NVIDIA / spark-rapids-tools

User tools for Spark RAPIDS
Apache License 2.0
44 stars 34 forks source link

User tools fallback to default zone/region #1054

Closed nartal1 closed 1 month ago

nartal1 commented 1 month ago

This fixes https://github.com/NVIDIA/spark-rapids-tools/issues/1018.

This PR fallsback to default region/zone(where applicable) for CLI command when Region/Zone is not set by the user. Earlier it would throw an error which doesn't show the exact reason though. With this PR, it continues with the default region with a warning that Region was not set and using the default values from environment variable.

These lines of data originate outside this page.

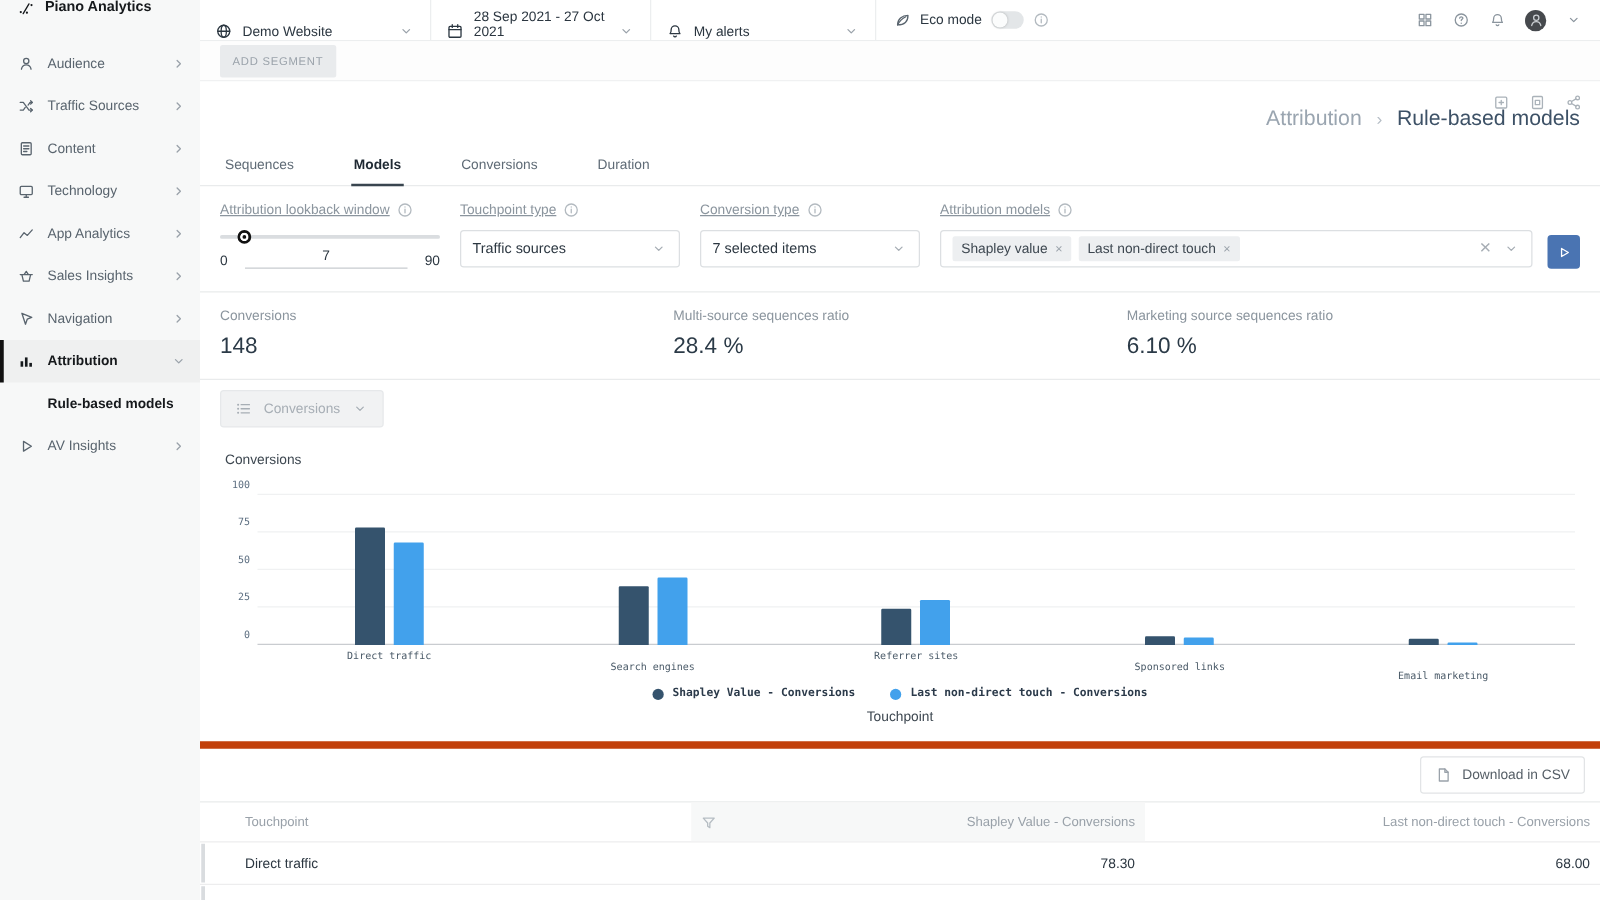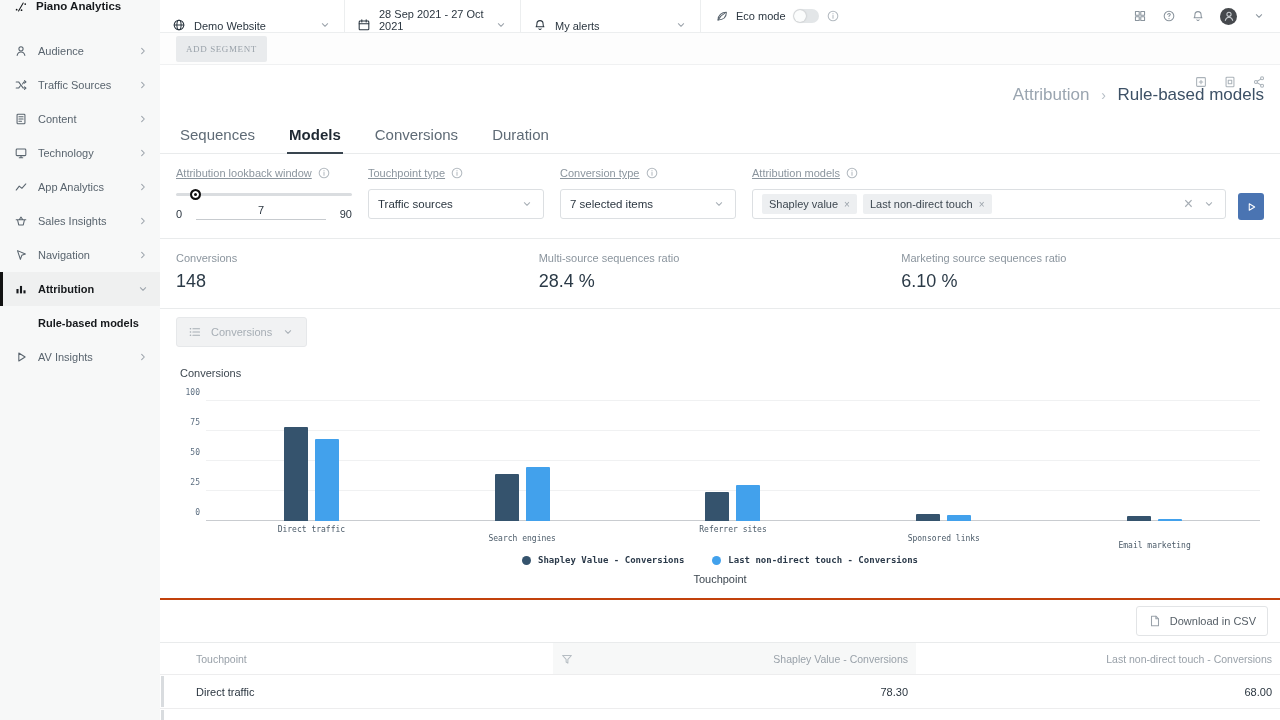--- a/index.html
+++ b/index.html
@@ -32,7 +32,7 @@
   .avatar { width:17px; height:17px; border-radius:50%; background:#46494d; display:flex; align-items:center; justify-content:center; color:#c9cdd1; overflow:hidden; }
 
   .segmentbar { height:32px; flex:none; display:flex; align-items:center; padding:0 16px; border-bottom:1px solid #f0f1f2; background:#fdfdfd; }
-  .add-seg { background:#e9ebed; color:#9aa2aa; font-size:9px; letter-spacing:.6px; padding:8px 10px; border-radius:2px; border:none; cursor:pointer; font-family:Liberation Serif, serif; }
+  .add-seg { background:#e9ebed; color:#9aa2aa; font-size:9px; letter-spacing:.6px; padding:8px 10px; border-radius:2px; border:none; cursor:pointer; font-family:Liberation Sans, sans-serif; }
 
   .content { flex:1; position:relative; overflow:hidden; }
 

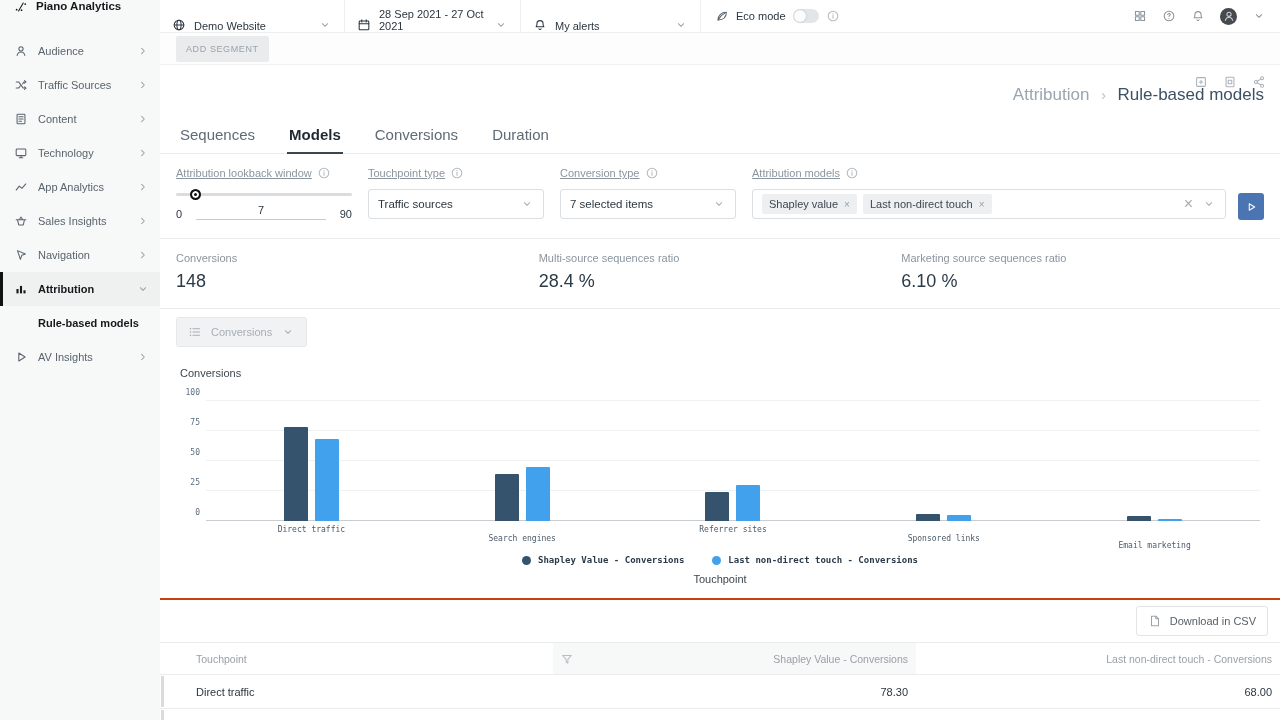--- a/index.html
+++ b/index.html
@@ -43,7 +43,7 @@
   .crumb .sep { color:#b6bec6; margin:0 7px; font-size:14px; }
   .crumb .current { color:#3d5166; }
 
-  .tabs { display:flex; gap:30px; padding:0 18px; margin-top:12px; border-bottom:1px solid #e9ebec; font-size:15px; }
+  .tabs { display:flex; gap:44px; padding:0 18px; margin-top:12px; border-bottom:1px solid #e9ebec; font-size:11px; }
   .tab { padding:9px 2px 10px; color:#5f6b76; cursor:pointer; position:relative; }
   .tab.active { color:#1f2933; font-weight:bold; }
   .tab.active::after { content:""; position:absolute; left:0; right:0; bottom:-1px; height:2px; background:#39454f; }

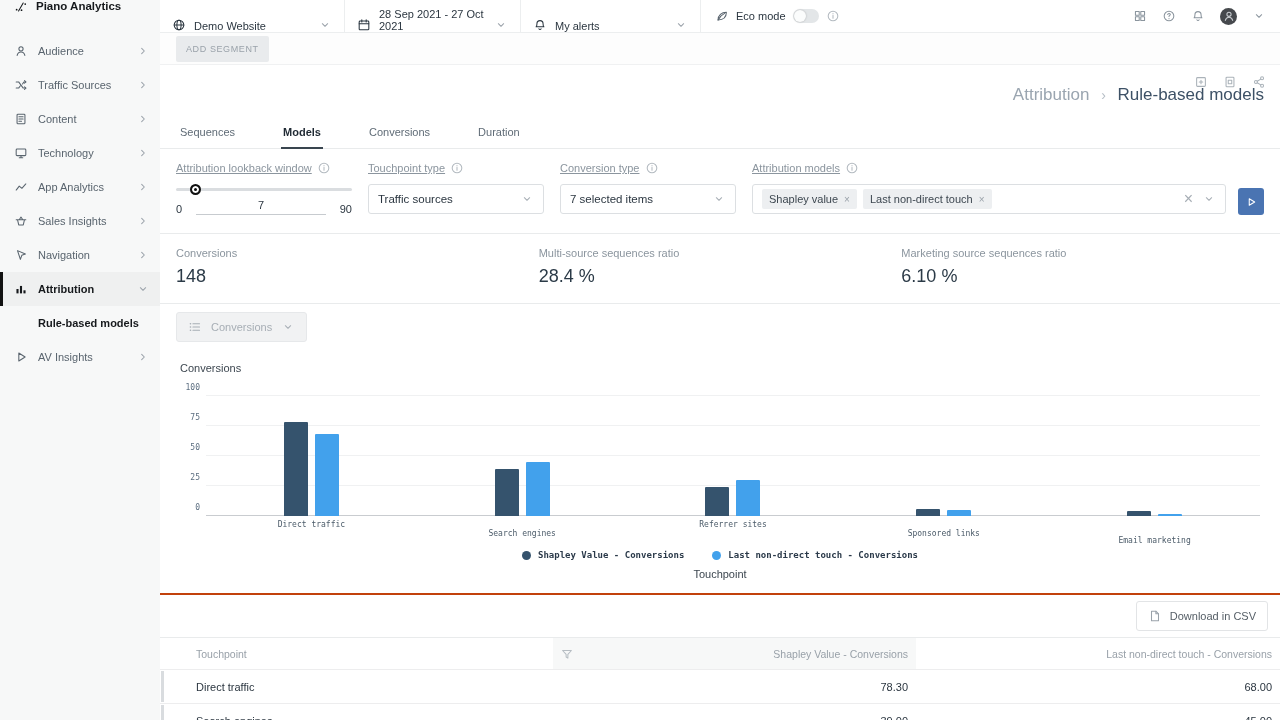--- a/index.html
+++ b/index.html
@@ -92,7 +92,7 @@
   .axis-x-title { text-align:center; font-size:11px; color:#3d4750; margin-top:8px; }
 
   
-  .download-bar { margin-top:13px; border-top:2px solid #c2410c; border-bottom:1px solid #e9ebec; padding:6px 12px; display:flex; justify-content:flex-end; }
+  .download-bar { margin-top:13px; border-top:6px solid #c2410c; border-bottom:1px solid #e9ebec; padding:6px 12px; display:flex; justify-content:flex-end; }
   .dl-btn { display:flex; align-items:center; gap:8px; background:#fff; border:1px solid #e2e4e6; border-radius:3px; color:#555e66; font-size:11px; padding:7px 11px; cursor:pointer; font-family:inherit; }
   .dl-btn .icon { color:#9aa2aa; }
   .tbl { width:100%; font-size:11px; }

In addition to it, updated the way the remaining environment variables are set in sp_types.py. Earlier condition would miss some of the environment variables.

Tested it on platform:

  1. dataproc
  2. emr
  3. databricks-aws

databricks-azure has already default defined.

Dataproc failure
 spark_rapids qualification --eventlogs=gs://< PATH TO EVENTLOGS>  --platform=dataproc 
RuntimeError: Error invoking CMD : 
        | ERROR: (gcloud.compute.machine-types.describe) Could not fetch resource:
        |  - Invalid value for field 'zone': 'None'. Must be a match of regex '[a-z](?:[-a-z0-9]{0,61}[a-z0-9])?'
Dataproc completion with this PR
Initialization Scripts:
-----------------------
To create a GPU cluster, run the following script:

```bash
#!/bin/bash

export CLUSTER_NAME="default-cluster-name"

gcloud dataproc clusters create $CLUSTER_NAME \
    --image-version=2.1.41-debian11 \
    --region us-central1 \
    --zone us-central1-b \
    --master-machine-type n1-standard-16 \
    --num-workers 8 \
    --worker-machine-type n1-standard-64 \
    --num-worker-local-ssds 2 \
    --enable-component-gateway \
    --subnet=default \
    --initialization-actions=gs://goog-dataproc-initialization-actions-us-central1/spark-rapids/spark-rapids.sh \
    --worker-accelerator type=nvidia-tesla-t4,count=2 \
    --properties 'spark:spark.driver.memory=50g'

```
Processing Completed!
EMR failure
spark_rapids qualification --eventlogs=s3://{PATH_TO_EVENTLOGS} --platform=emr --verbose 
File "/home/test/spark-rapids-tools/user_tools/src/spark_rapids_pytools/common/utilities.py", line 333, in exec
    raise RuntimeError(f'{cmd_err_msg}')
RuntimeError: Error invoking CMD : 
        | 
        | Could not connect to the endpoint URL: "https://elasticmapreduce.None.amazonaws.com/"
EMR completion with this PR
        Instance types conversions:
------------  --  ----------
m6gd.4xlarge  to  g5.4xlarge
------------  --  ----------
To support acceleration with T4 GPUs, switch the worker node instance types

Processing Completed!
nartal1 commented 1 month ago

Since this updates region in our env_vars and not the actual CLI configuration, CLI cmds such as aws emr describe-cluster --cluster-id {cluster_id} might crash because it will try to get region from the CLI config. We might have to add the region explicitly in these CLI cmds.

Yes @parthosa ! You are correct. Region becomes mandatory when --cluster is provided as the argument. We get a better error now to set it explicitly:

Error invoking CMD <aws emr list-clusters --query 'Clusters[?Name==`emr_perfio_on_filecache_on_us_east_1a`]'>:
        |
        | You must specify a region. You can also configure your region by running "aws configure".